Europeans against stimulus

The case for a big-deficit economic stimulus isn't so cut-and-dry obvious as the Obama Administration and liberal economists would have all believe -- at least in the opinion of European leaders, whom you might think would be the big spenders themselves in today's situation ...

EU presidency: US stimulus is 'the road to hell'

The head of the European Union slammed President Barack Obama's plan to spend nearly $2 trillion to push the U.S. economy out of recession as "the road to hell" that EU governments must avoid ... Topolanek took aim at Washington's deficit spending.

"All of these steps, these combinations and permanency is the road to hell," Topolanek said. "We need to read the history books and the lessons of history and the biggest success of the (EU) is the refusal to go this way."

"Americans will need liquidity to finance all their measures and they will balance this with the sale of their bonds but this will undermine the liquidity of the global financial market," Topolanek said. [AP]

"Road to hell" might be a bit harsh, but most of the rest of Europe seems to agree in substance...

Mr. Topolanek is not alone in his concern that Mr. Obama’s stimulus package, which will push the United States budget deficit this year to 10 percent or more of gross domestic product, will put a huge strain on global financial markets.
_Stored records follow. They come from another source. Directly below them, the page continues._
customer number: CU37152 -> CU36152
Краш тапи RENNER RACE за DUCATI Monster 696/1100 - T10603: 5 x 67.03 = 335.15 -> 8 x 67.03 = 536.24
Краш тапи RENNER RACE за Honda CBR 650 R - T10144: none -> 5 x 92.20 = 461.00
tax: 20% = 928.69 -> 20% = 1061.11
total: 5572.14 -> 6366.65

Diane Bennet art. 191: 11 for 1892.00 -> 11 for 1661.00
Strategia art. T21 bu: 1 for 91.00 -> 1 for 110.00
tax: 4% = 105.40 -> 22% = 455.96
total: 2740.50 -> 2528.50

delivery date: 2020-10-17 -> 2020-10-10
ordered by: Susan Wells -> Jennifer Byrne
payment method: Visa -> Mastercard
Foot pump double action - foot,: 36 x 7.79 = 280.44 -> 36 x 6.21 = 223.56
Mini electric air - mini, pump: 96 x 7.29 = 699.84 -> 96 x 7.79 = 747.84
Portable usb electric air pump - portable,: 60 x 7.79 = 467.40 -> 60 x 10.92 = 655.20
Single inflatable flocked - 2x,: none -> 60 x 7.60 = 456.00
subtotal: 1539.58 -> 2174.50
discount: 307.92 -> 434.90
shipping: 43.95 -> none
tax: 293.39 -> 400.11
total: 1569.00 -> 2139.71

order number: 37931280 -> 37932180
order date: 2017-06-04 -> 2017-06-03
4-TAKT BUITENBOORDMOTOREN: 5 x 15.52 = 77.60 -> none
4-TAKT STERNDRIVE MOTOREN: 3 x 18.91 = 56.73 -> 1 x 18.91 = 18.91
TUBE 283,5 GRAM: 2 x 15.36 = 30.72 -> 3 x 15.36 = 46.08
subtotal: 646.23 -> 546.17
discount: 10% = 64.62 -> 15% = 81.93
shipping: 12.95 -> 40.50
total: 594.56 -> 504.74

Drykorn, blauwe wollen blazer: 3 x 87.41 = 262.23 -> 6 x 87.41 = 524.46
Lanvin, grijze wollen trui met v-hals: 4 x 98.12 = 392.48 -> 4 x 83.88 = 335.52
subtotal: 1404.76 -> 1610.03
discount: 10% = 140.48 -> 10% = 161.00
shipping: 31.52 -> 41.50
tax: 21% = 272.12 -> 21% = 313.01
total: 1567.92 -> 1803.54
German officials have also criticized the evolving American program, and many other European nations have declined to create fiscal stimulus programs anywhere near as large as that of the United States... [NY Times]

A cacophony of top voices is rising. European Central Bank chief Jean-Claude Trichet opposes stimulus, as does the German finance minister, the British central bank chief, the European president, and others.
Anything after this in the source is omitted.